> [WHAT YOU SHOULD DO]:
A stretch of the entries below is to be set down exactly, running from the line with "[119,429,129,442] i -> [49,405,53,416] I" through the line with "[119,552,289,568] quadre ovviamente", both included, and no other line.

TASK INPUTS Start Marker

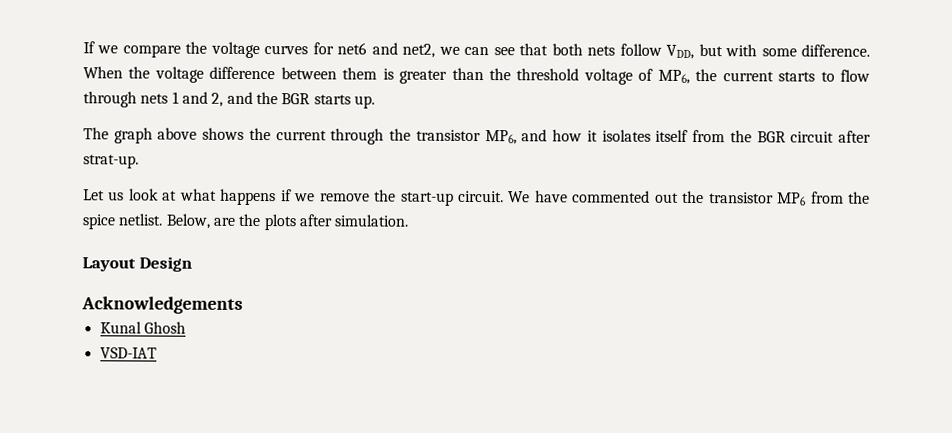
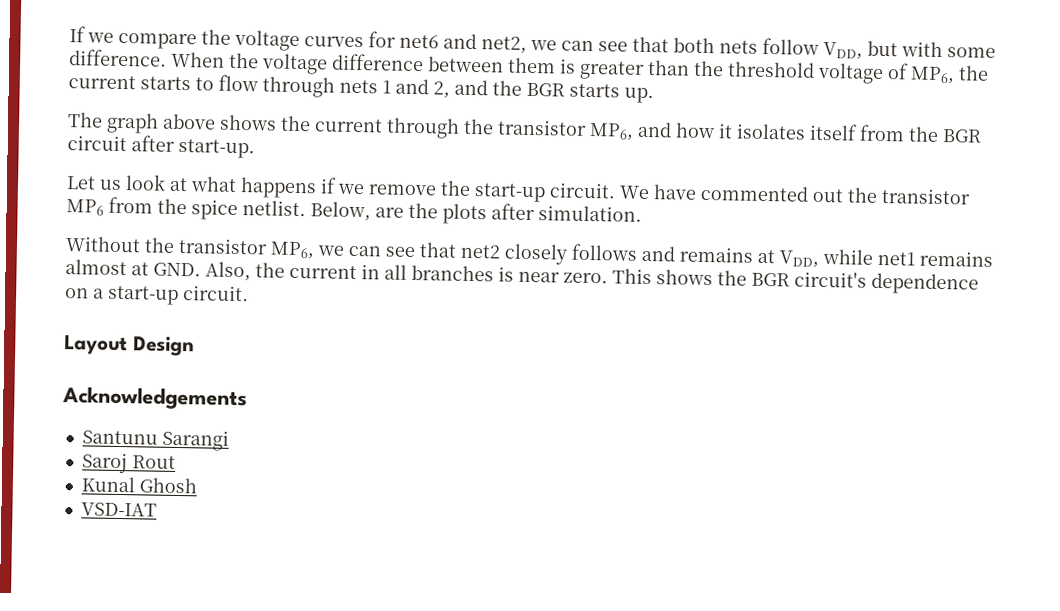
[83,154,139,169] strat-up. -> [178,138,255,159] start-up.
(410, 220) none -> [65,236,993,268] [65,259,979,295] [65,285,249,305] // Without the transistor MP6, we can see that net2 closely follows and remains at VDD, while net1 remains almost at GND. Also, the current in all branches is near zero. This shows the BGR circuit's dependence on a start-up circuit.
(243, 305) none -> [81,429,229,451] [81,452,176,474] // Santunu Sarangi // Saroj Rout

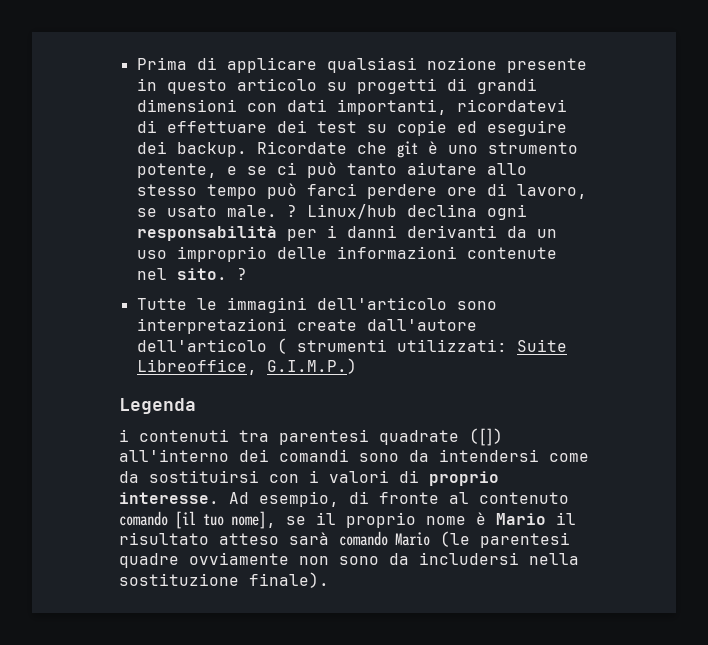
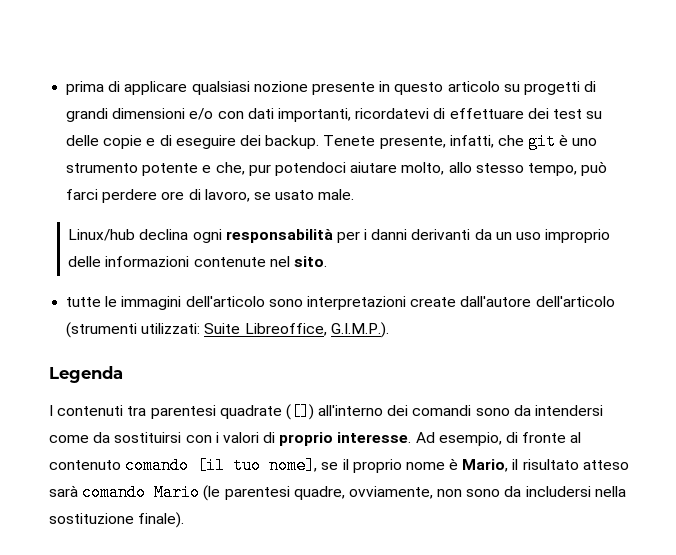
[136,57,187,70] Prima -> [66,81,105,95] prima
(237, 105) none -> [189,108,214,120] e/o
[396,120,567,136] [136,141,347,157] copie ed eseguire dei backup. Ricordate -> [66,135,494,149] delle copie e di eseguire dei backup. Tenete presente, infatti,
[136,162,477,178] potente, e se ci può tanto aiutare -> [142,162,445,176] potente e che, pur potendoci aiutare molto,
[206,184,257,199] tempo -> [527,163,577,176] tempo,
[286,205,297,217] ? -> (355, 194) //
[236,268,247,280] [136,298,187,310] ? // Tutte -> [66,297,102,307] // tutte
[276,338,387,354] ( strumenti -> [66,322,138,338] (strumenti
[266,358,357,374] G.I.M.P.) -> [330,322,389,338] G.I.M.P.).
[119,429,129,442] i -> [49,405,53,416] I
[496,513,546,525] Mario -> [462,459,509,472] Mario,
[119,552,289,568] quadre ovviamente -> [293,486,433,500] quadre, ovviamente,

TASK INPUTS End Marker
TASK INPUTS Start Marker

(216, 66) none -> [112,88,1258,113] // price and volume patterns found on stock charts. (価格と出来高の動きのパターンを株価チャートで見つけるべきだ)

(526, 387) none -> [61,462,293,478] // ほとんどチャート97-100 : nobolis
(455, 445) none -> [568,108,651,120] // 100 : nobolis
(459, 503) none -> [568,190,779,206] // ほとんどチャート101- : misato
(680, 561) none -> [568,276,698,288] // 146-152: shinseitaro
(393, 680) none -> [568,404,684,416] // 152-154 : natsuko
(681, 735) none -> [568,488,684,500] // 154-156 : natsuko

TASK INPUTS End Marker
TASK INPUTS Start Marker

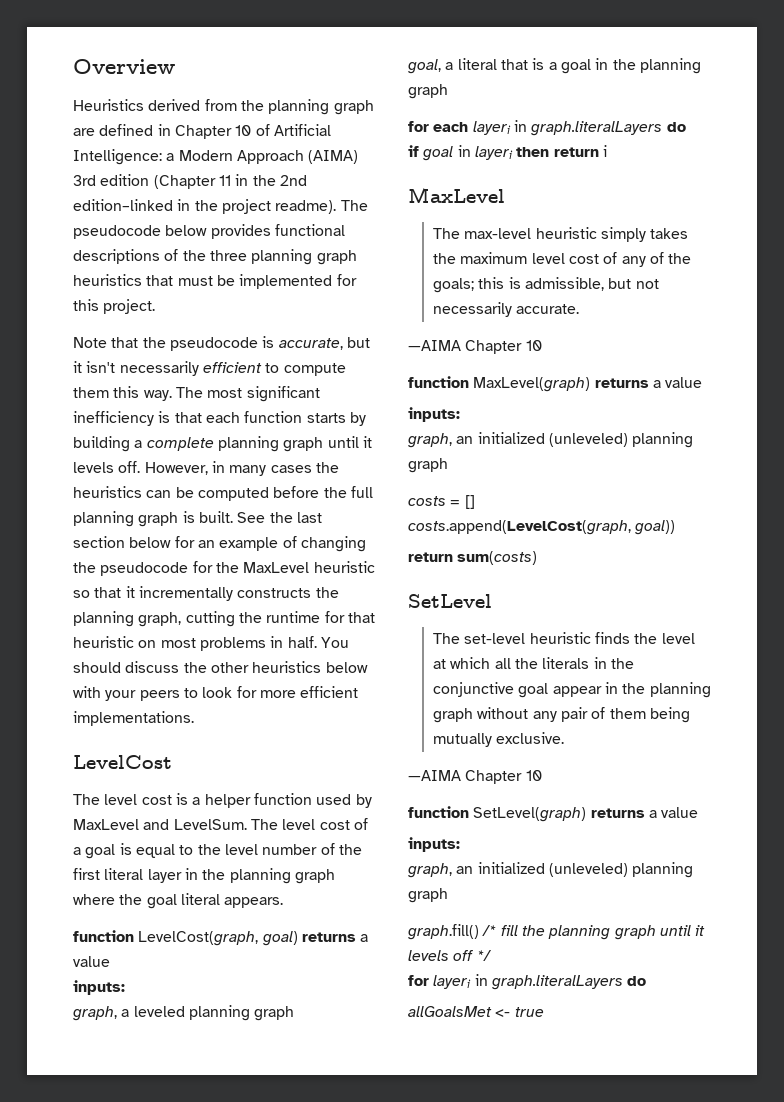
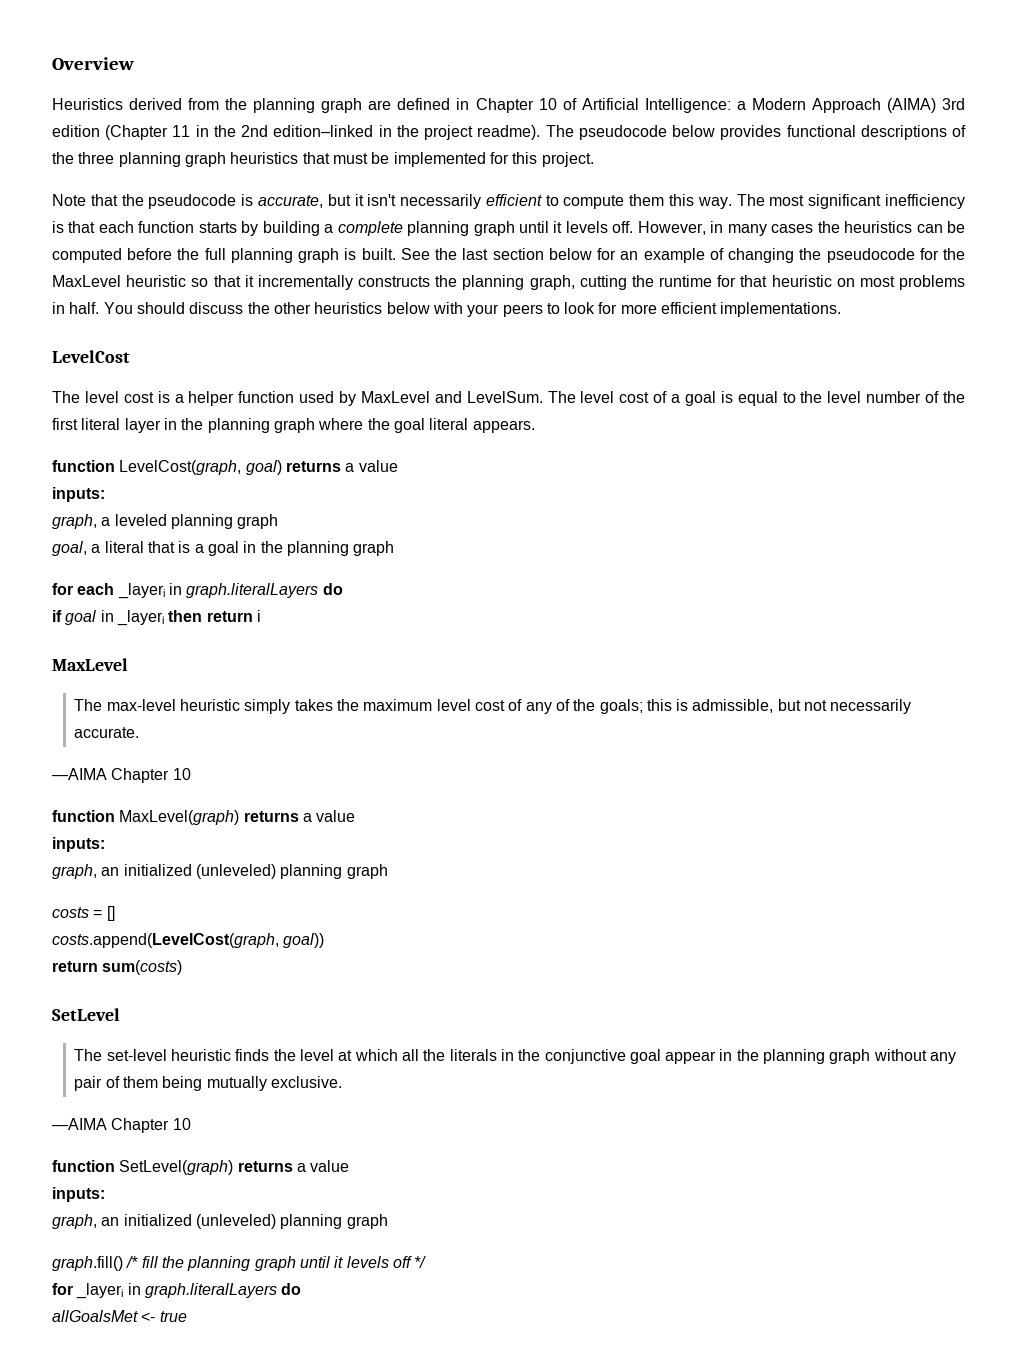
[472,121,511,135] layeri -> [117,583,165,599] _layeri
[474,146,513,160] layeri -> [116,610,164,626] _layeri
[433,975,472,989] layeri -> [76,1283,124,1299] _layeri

TASK INPUTS End Marker

> [ANSWER SECTION]:
[119,429,129,442] i -> [49,405,53,416] I
[496,513,546,525] Mario -> [462,459,509,472] Mario,
[119,552,289,568] quadre ovviamente -> [293,486,433,500] quadre, ovviamente,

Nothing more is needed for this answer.